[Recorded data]

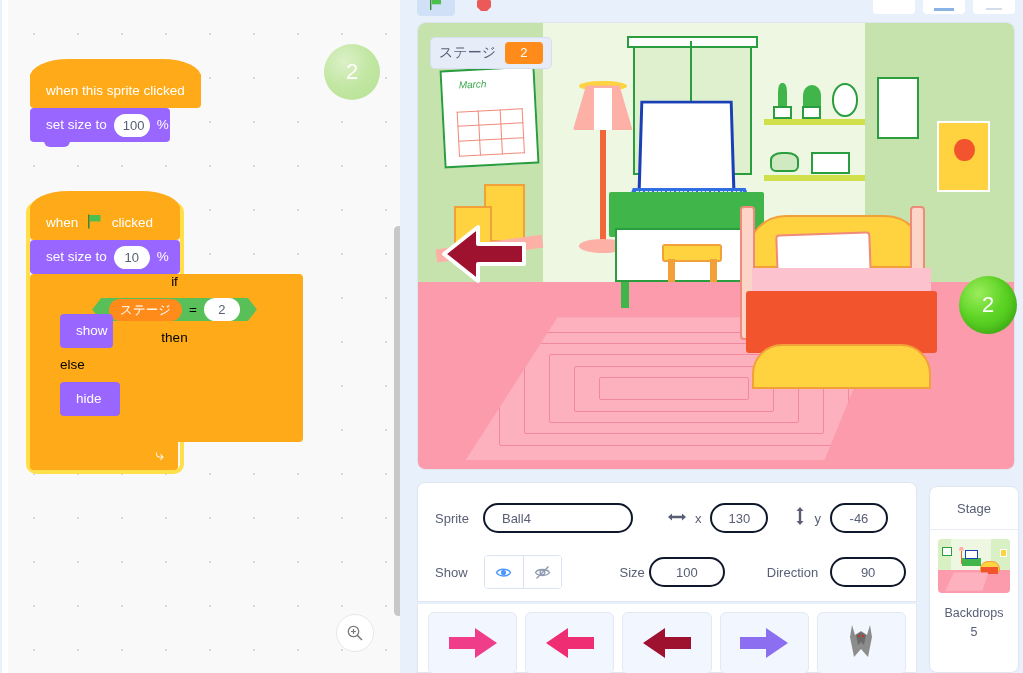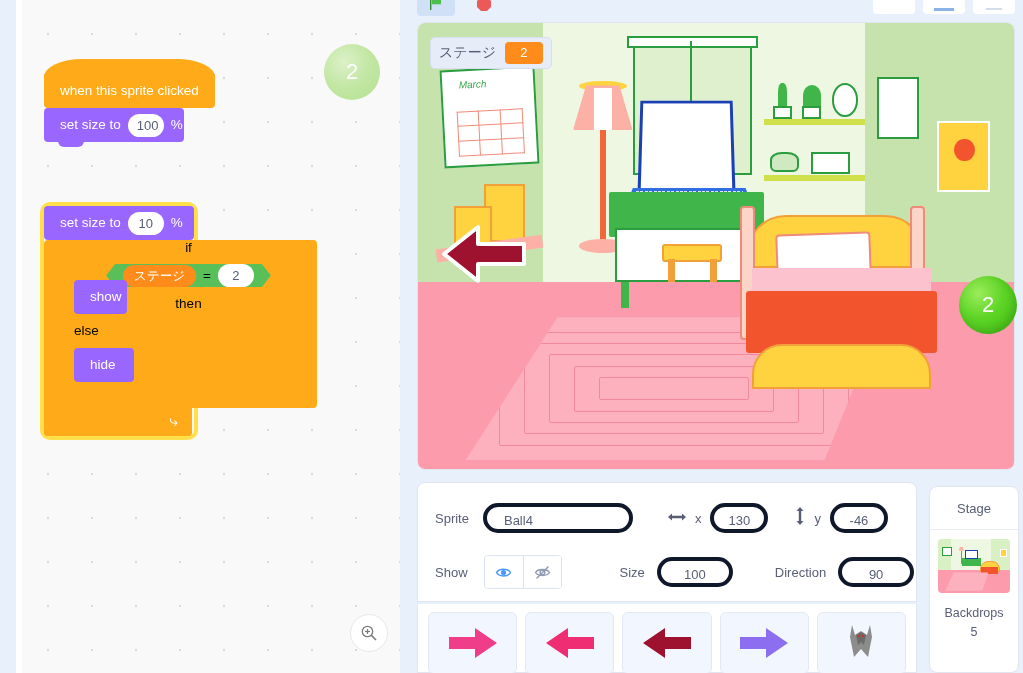--- a/index.html
+++ b/index.html
@@ -13,7 +13,7 @@
 
   
   .code-area {
-    position: absolute; left: 16px; top: 0; width: 400px; height: 673px;
+    position: absolute; left: 2px; top: 0; width: 400px; height: 673px;
     background: #f9f9f9;
     background-image: radial-gradient(circle, #d9d9d9 1px, transparent 1px);
     background-size: 44px 44px;

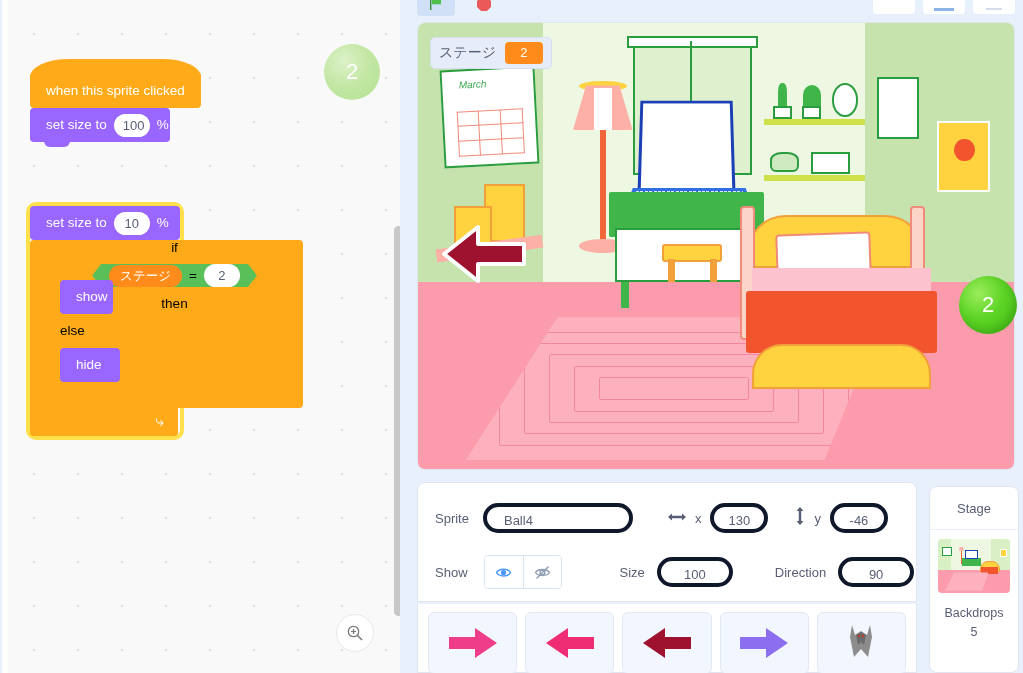--- a/index.html
+++ b/index.html
@@ -315,6 +315,16 @@
     </div>
 
     <div class="stack glow-wrap" style="left:28px; top:206px; width:150px;">
+      <div class="blk blk-hat" style="width:150px;">
+        <span>when</span>
+        <span style="display:inline-block;vertical-align:-2px;margin:0 5px;">
+          <svg width="16" height="15" viewBox="0 0 16 15">
+            <rect x="1" y="0.5" width="1.6" height="14" fill="#3a8a3a"></rect>
+            <path d="M3 1 L13.5 1 L13.5 7.5 L3 7.5 Z" fill="#4cbf4c"></path>
+          </svg>
+        </span>
+        <span>clicked</span>
+      </div>
 
       <div class="blk blk-cmd" style="width:150px;">
         <span>set size to</span>

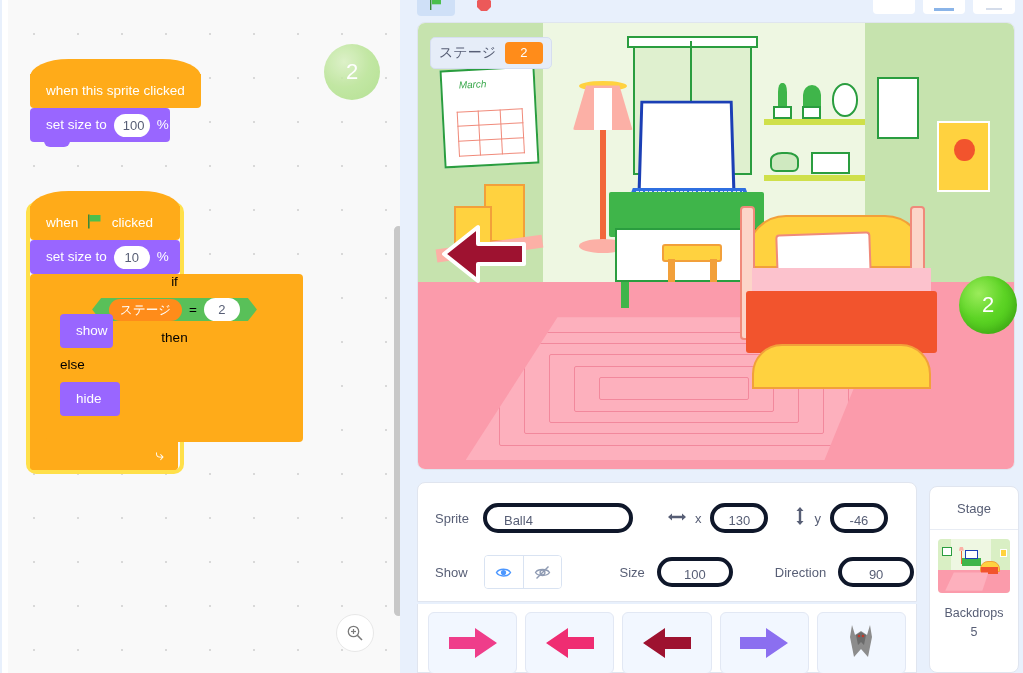--- a/index.html
+++ b/index.html
@@ -255,7 +255,7 @@
   .row2 { position:absolute; left:17px; top:72px; }
   .lbl { font-size:13px; color:#575e75; }
   .field {
-    background:#fff; border:4px solid #0f172a; border-radius:16px;
+    background:#fff; border:2px solid #0f172a; border-radius:16px;
     height:30px; line-height:28px; text-align:center;
     font-size:13px; color:#575e75;
   }

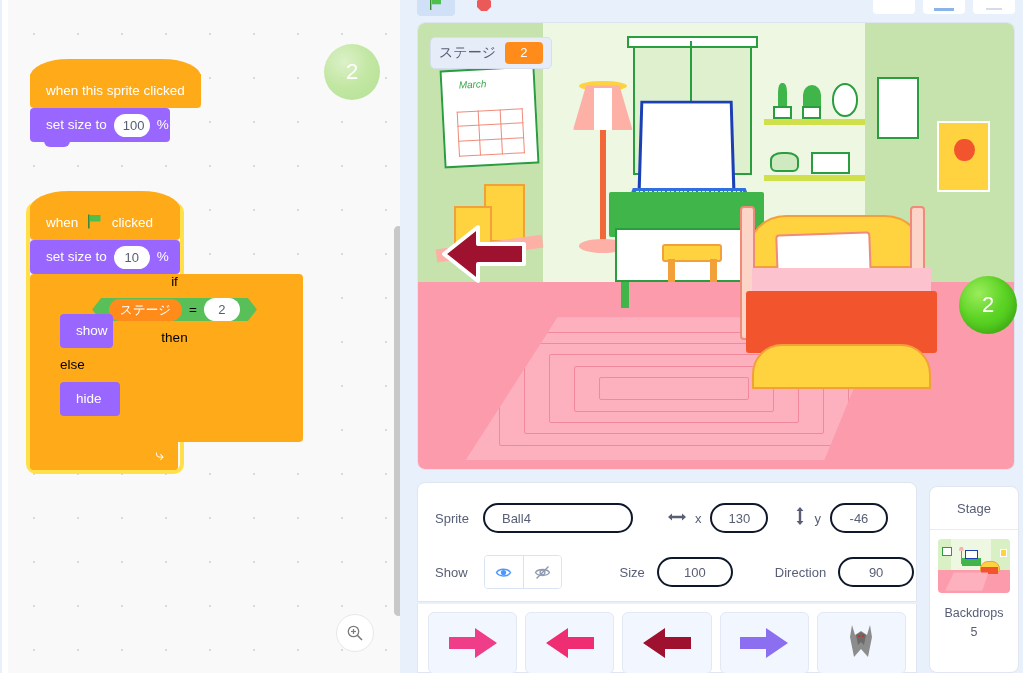--- a/index.html
+++ b/index.html
@@ -546,7 +546,7 @@
           </span>
         </span>
 
-        <span class="lbl" style="margin-left:58px;margin-right:12px;">Size</span>
+        <span class="lbl" style="margin-left:58px;margin-right:4px;">Size</span>
         <span class="field" style="width:76px;">100</span>
 
         <span class="lbl" style="margin-left:42px;margin-right:12px;">Direction</span>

§ Instructions to follow
Pick each line holding "height" out of the entries above and return it.

§ Expected answer
-    position: absolute; left: 16px; top: 0; width: 400px; height: 673px;
+    position: absolute; left: 2px; top: 0; width: 400px; height: 673px;
+          <svg width="16" height="15" viewBox="0 0 16 15">
+            <rect x="1" y="0.5" width="1.6" height="14" fill="#3a8a3a"></rect>
     height:30px; line-height:28px; text-align:center;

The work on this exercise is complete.